WHAT IS REQUIRED:
Your output must consist of the records printed verbatim, with the pictures excluded.

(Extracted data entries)
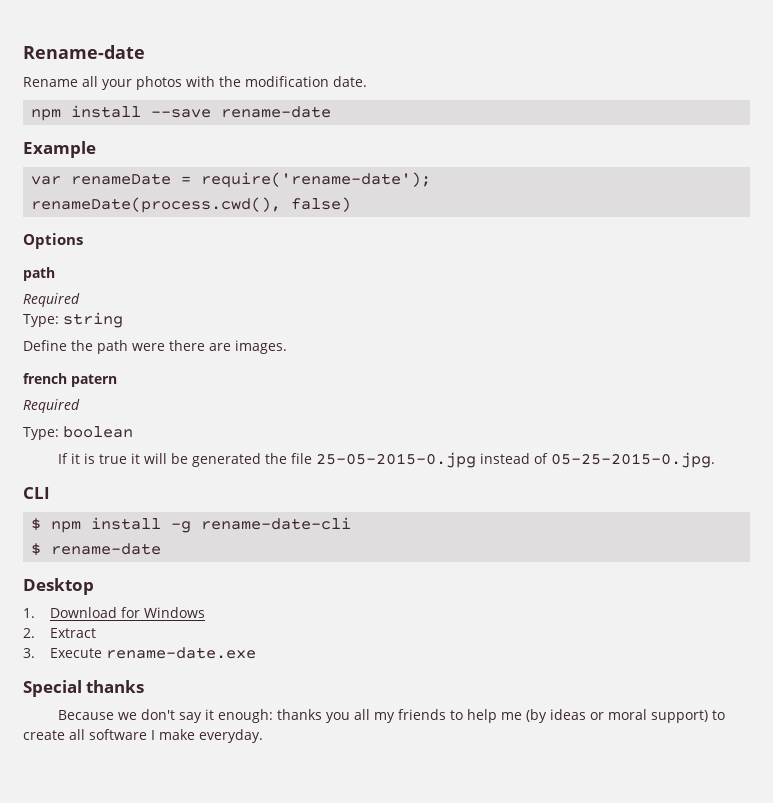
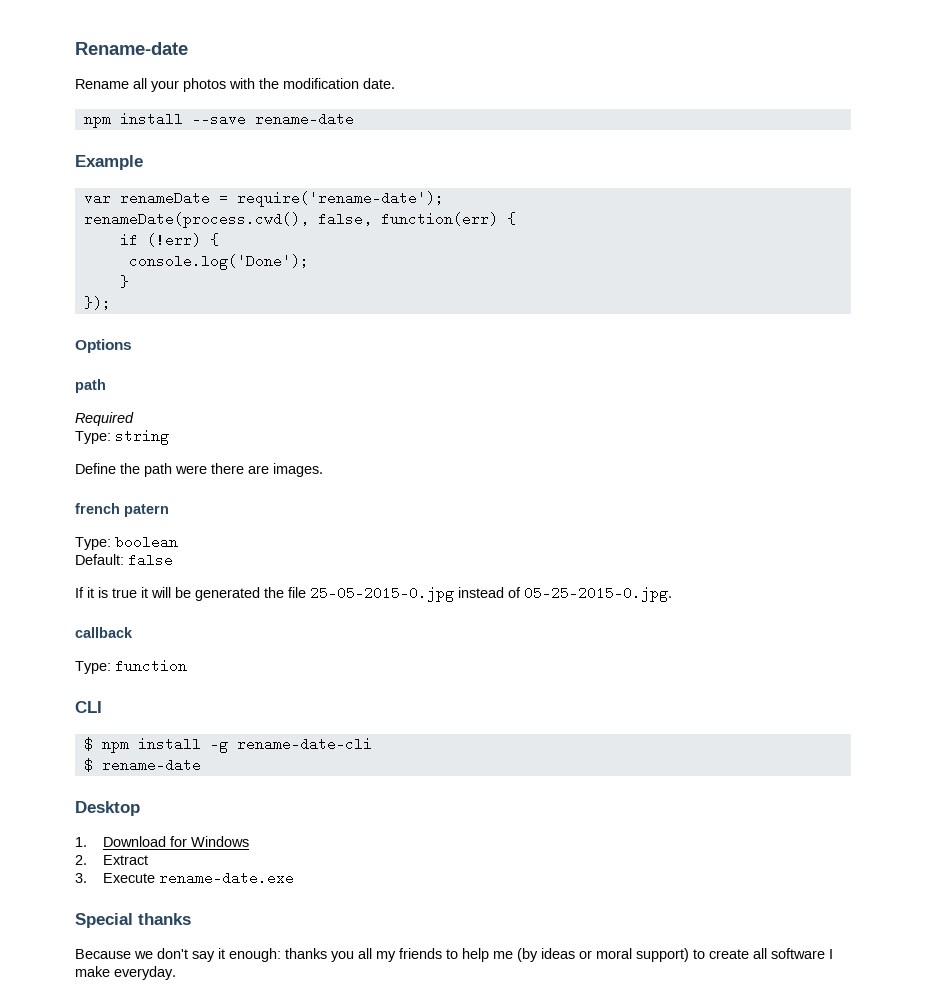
[291,197,352,212] false) -> [317,212,516,226] [119,233,219,247] [128,254,309,270] [119,275,129,288] [83,296,111,310] false, function(err) { // if (!err) { // console.log('Done'); // } // });
[23,399,80,413] // Required -> (169, 510) none
(133, 432) none -> [75,553,173,567] // Default: false
(715, 460) none -> [75,627,133,638] [75,659,187,674] // callback // Type: function

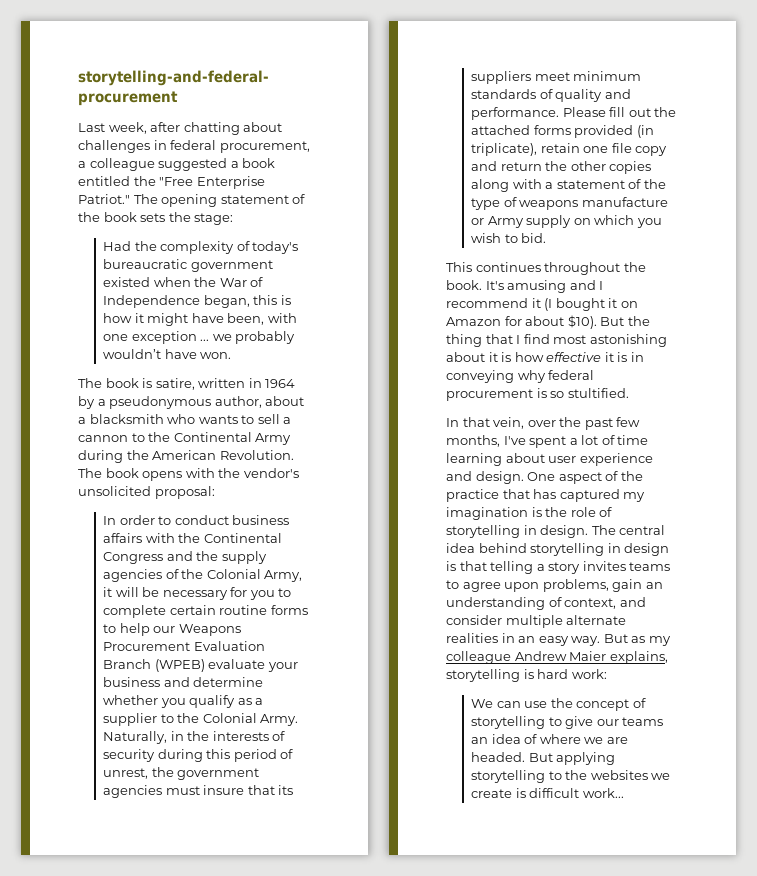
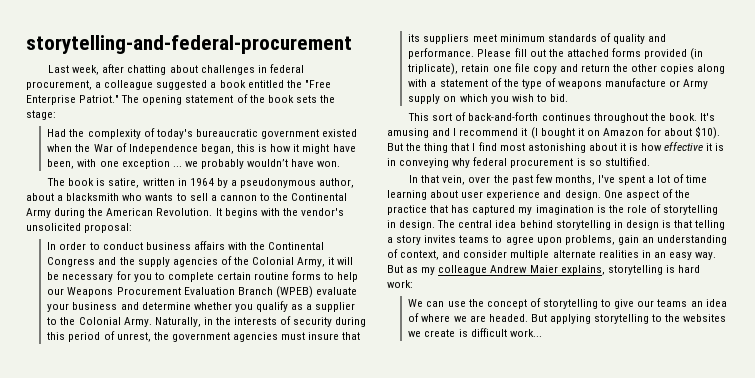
[78,468,183,481] The book opens -> [215,208,258,218] It begins
(472, 267) none -> [432,112,539,121] sort of back-and-forth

PROBLEM SOLUTION:
[291,197,352,212] false) -> [317,212,516,226] [119,233,219,247] [128,254,309,270] [119,275,129,288] [83,296,111,310] false, function(err) { // if (!err) { // console.log('Done'); // } // });
[23,399,80,413] // Required -> (169, 510) none
(133, 432) none -> [75,553,173,567] // Default: false
(715, 460) none -> [75,627,133,638] [75,659,187,674] // callback // Type: function

[78,468,183,481] The book opens -> [215,208,258,218] It begins
(472, 267) none -> [432,112,539,121] sort of back-and-forth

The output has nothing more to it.